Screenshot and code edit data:
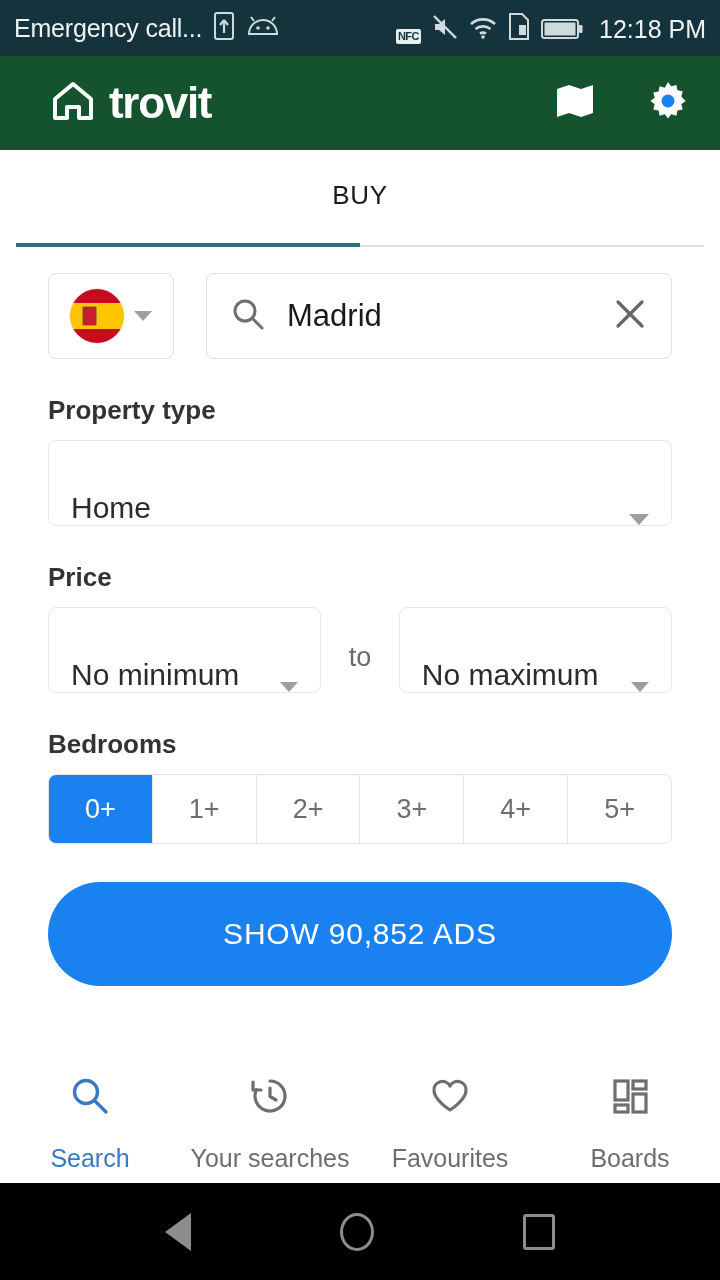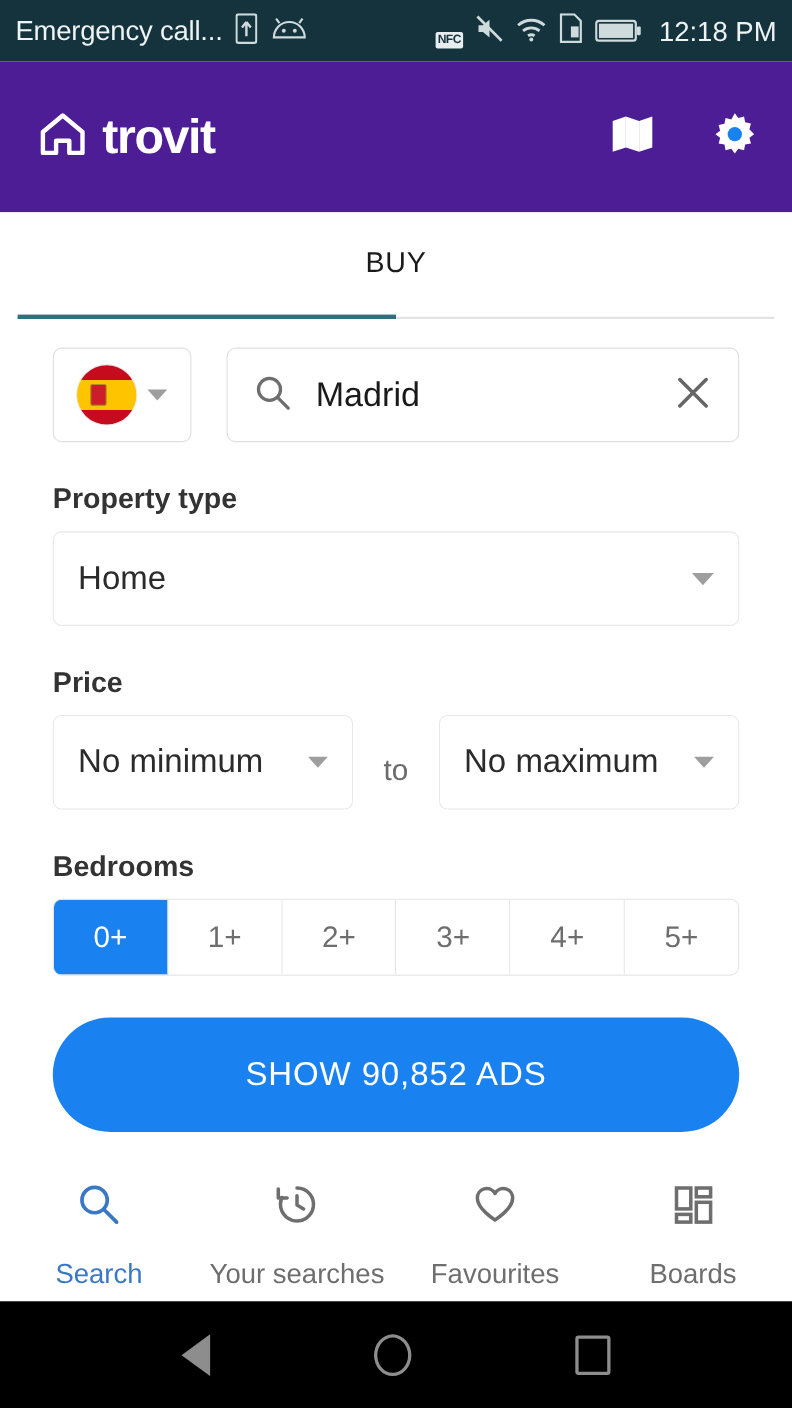--- a/index.html
+++ b/index.html
@@ -29,8 +29,8 @@
 
   
   .appbar {
-    height: 137px; background: #4c1d95; display: flex; align-items: center;
-    padding: 0 30px 0 34px; flex: none;
+    height: 94px; background: #14532d; display: flex; align-items: center;
+    padding: 0 30px 0 50px; flex: none;
   }
   .brand { display: flex; align-items: center; gap: 13px; flex: 1; }
   .brand-name {

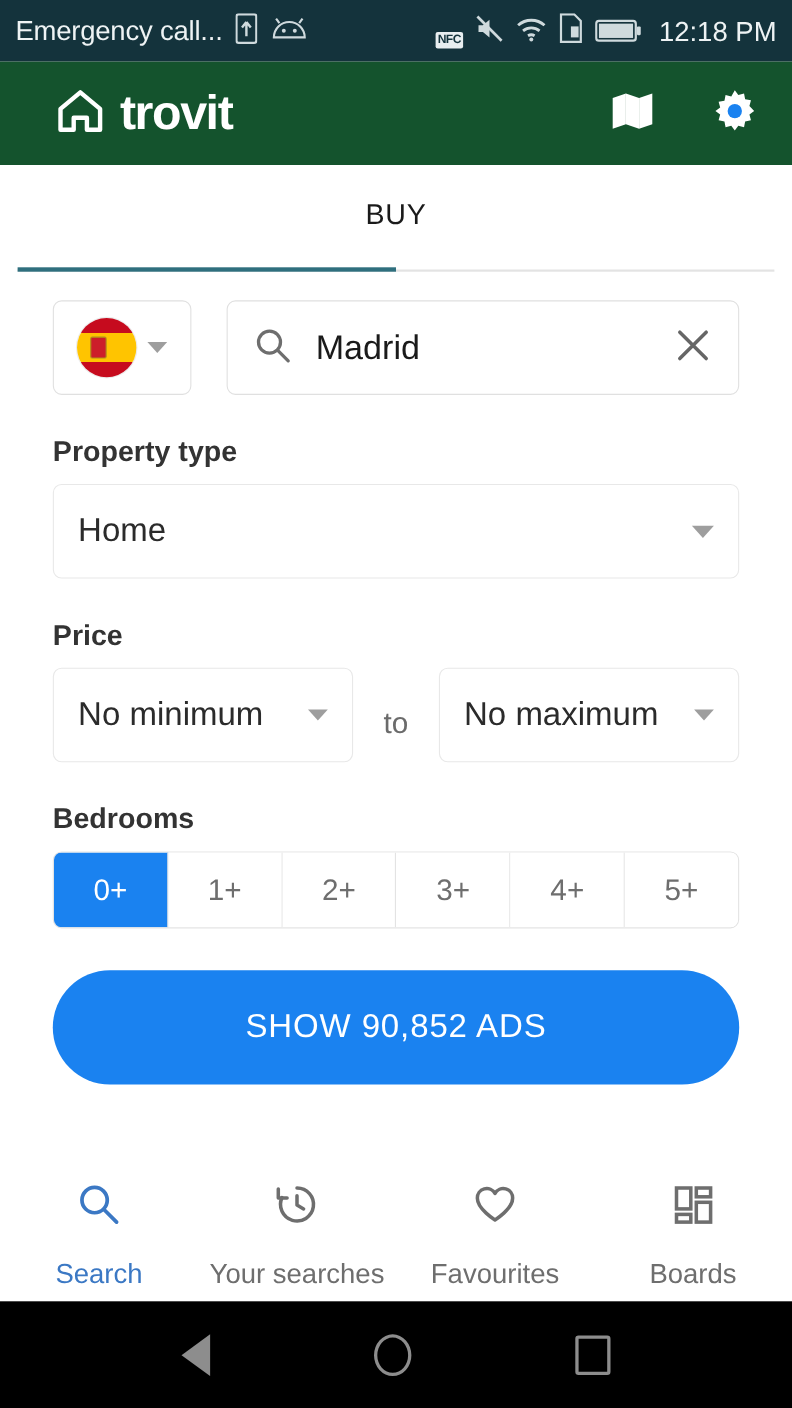--- a/index.html
+++ b/index.html
@@ -79,7 +79,7 @@
 
   .select-box {
     height: 86px; border: 1px solid #e8e8e8; border-radius: 8px; background: #fff;
-    display: flex; align-items: center; justify-content: space-between;
+    display: flex; align-items: flex-end; justify-content: space-between;
     padding: 0 22px 0 22px;
   }
   .select-value { font-size: 30px; color: #2b2b2b; }

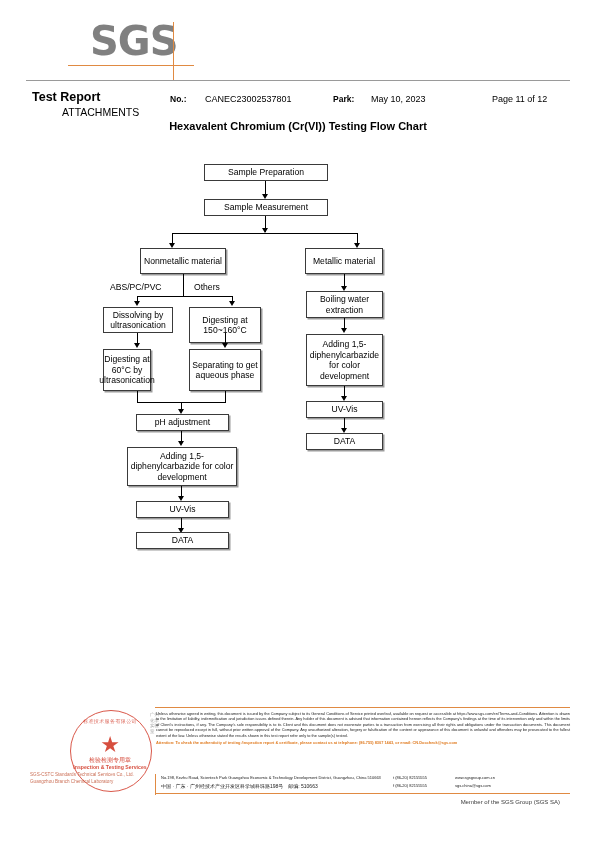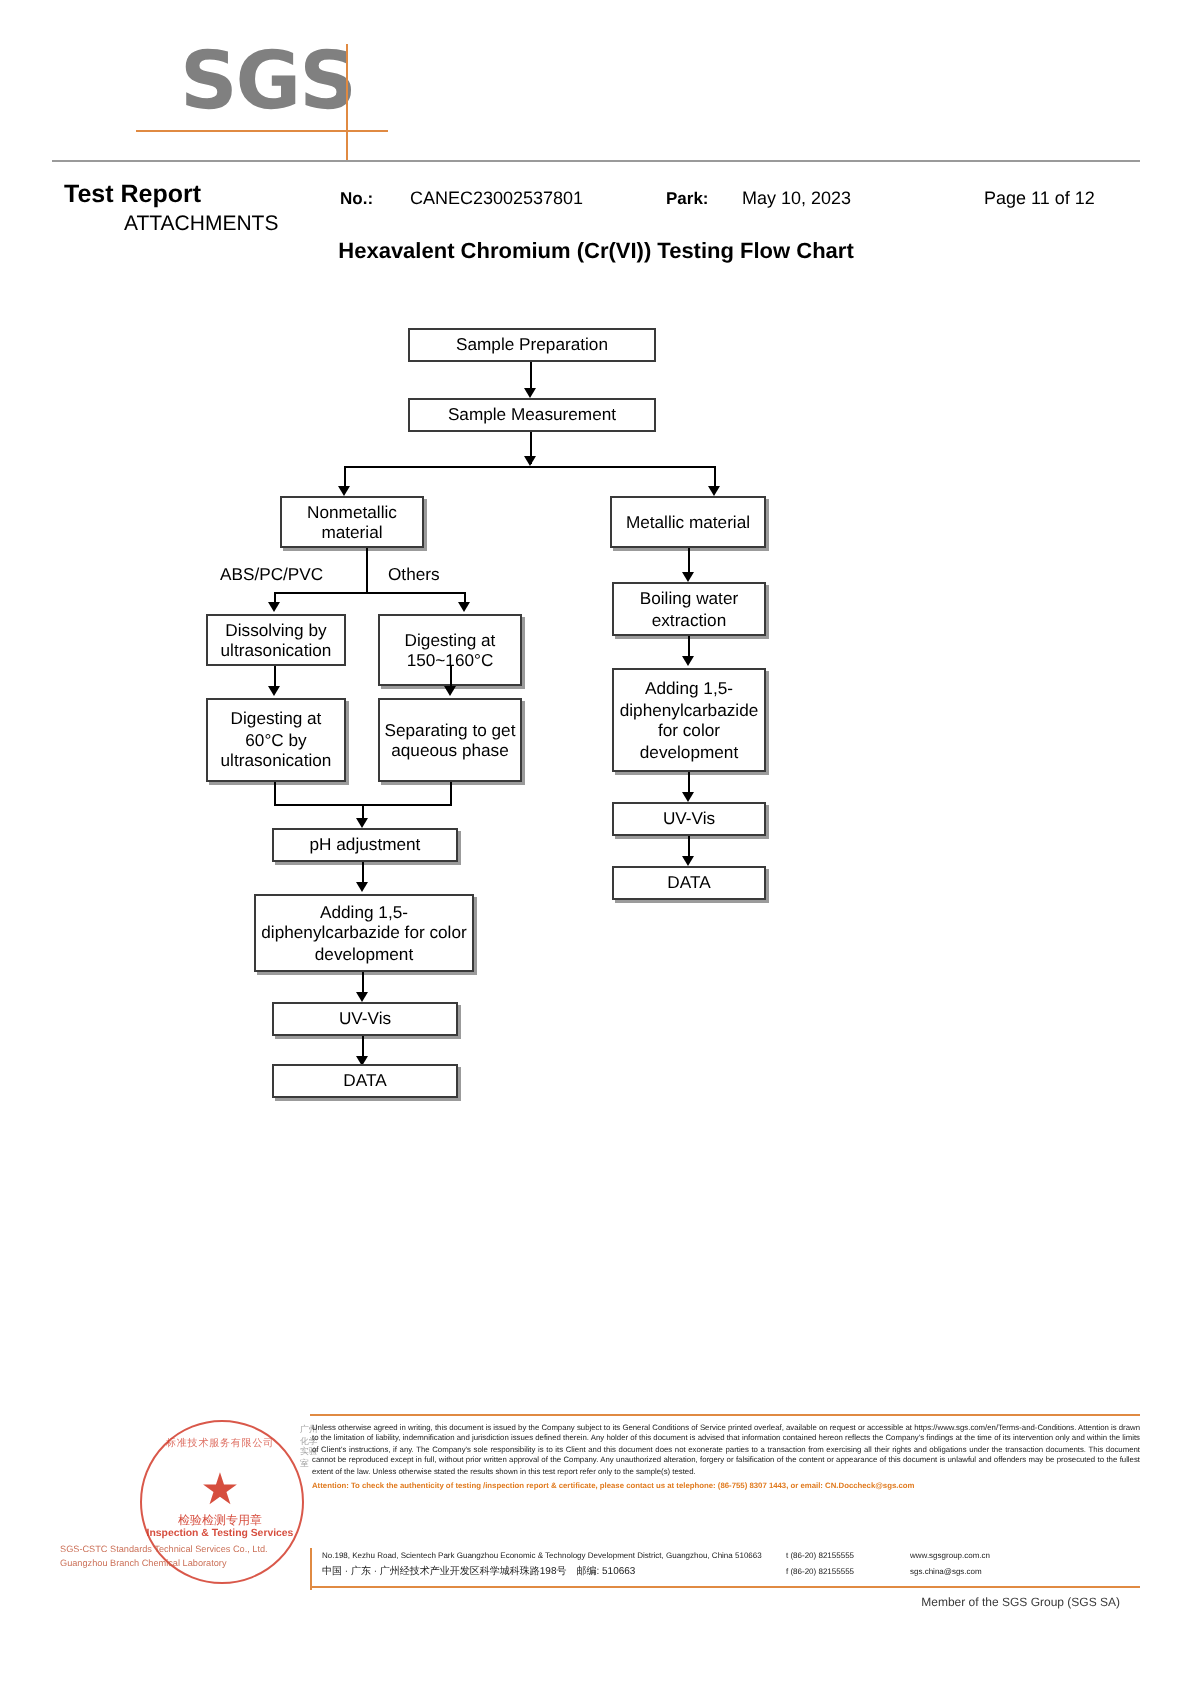--- a/index.html
+++ b/index.html
@@ -359,7 +359,7 @@
     <div class="vline" style="left:357px; top:233px; height:12px;"></div>
     <div class="arrow" style="left:354px; top:243px;"></div>
 
-    <div class="node shadow" style="left:140px; top:248px; width:72px; height:26px;">Nonmetallic material</div>
+    <div class="node shadow" style="left:140px; top:248px; width:86px; height:26px;">Nonmetallic material</div>
     <div class="node shadow" style="left:305px; top:248px; width:78px; height:26px;">Metallic material</div>
 
     <div class="vline" style="left:183px; top:274px; height:9px;"></div>

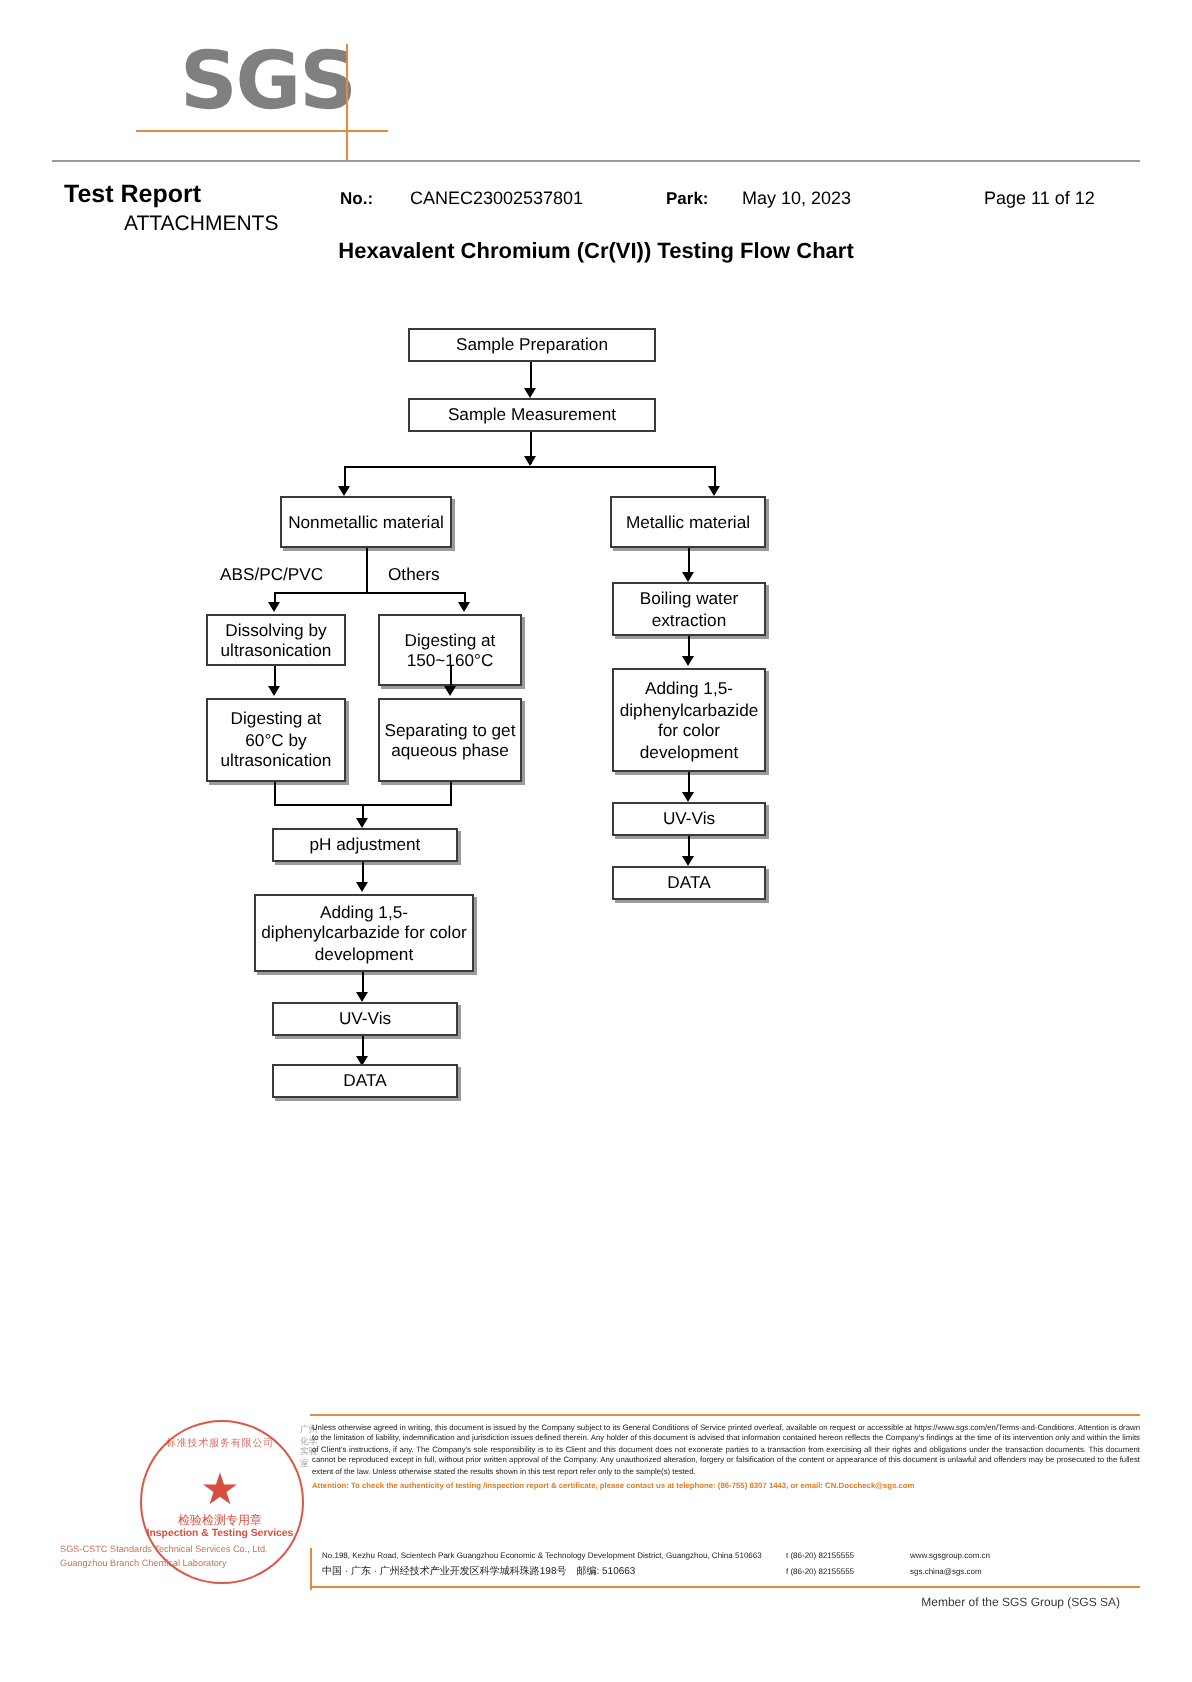--- a/index.html
+++ b/index.html
@@ -380,7 +380,7 @@
     <div class="vline" style="left:225px; top:333px; height:12px;"></div>
     <div class="arrow" style="left:222px; top:343px;"></div>
 
-    <div class="node shadow" style="left:103px; top:349px; width:70px; height:42px;">Digesting at 60°C by ultrasonication</div>
+    <div class="node shadow" style="left:103px; top:349px; width:48px; height:42px;">Digesting at 60°C by ultrasonication</div>
     <div class="node shadow" style="left:189px; top:349px; width:72px; height:42px;">Separating to get aqueous phase</div>
 
     <div class="vline" style="left:137px; top:391px; height:11px;"></div>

§ **Task item**: Among the entries above, take the line with "50px; flex: none;", the line with "height: 86px; border: 1px", and all the lines between them, and restate them word for word without pictures.

§ **Result below**:
+    padding: 0 30px 0 50px; flex: none;
   }
   .brand { display: flex; align-items: center; gap: 13px; flex: 1; }
   .brand-name {

--- a/index.html
+++ b/index.html
@@ -79,7 +79,7 @@
 
   .select-box {
     height: 86px; border: 1px solid #e8e8e8; border-radius: 8px; background: #fff;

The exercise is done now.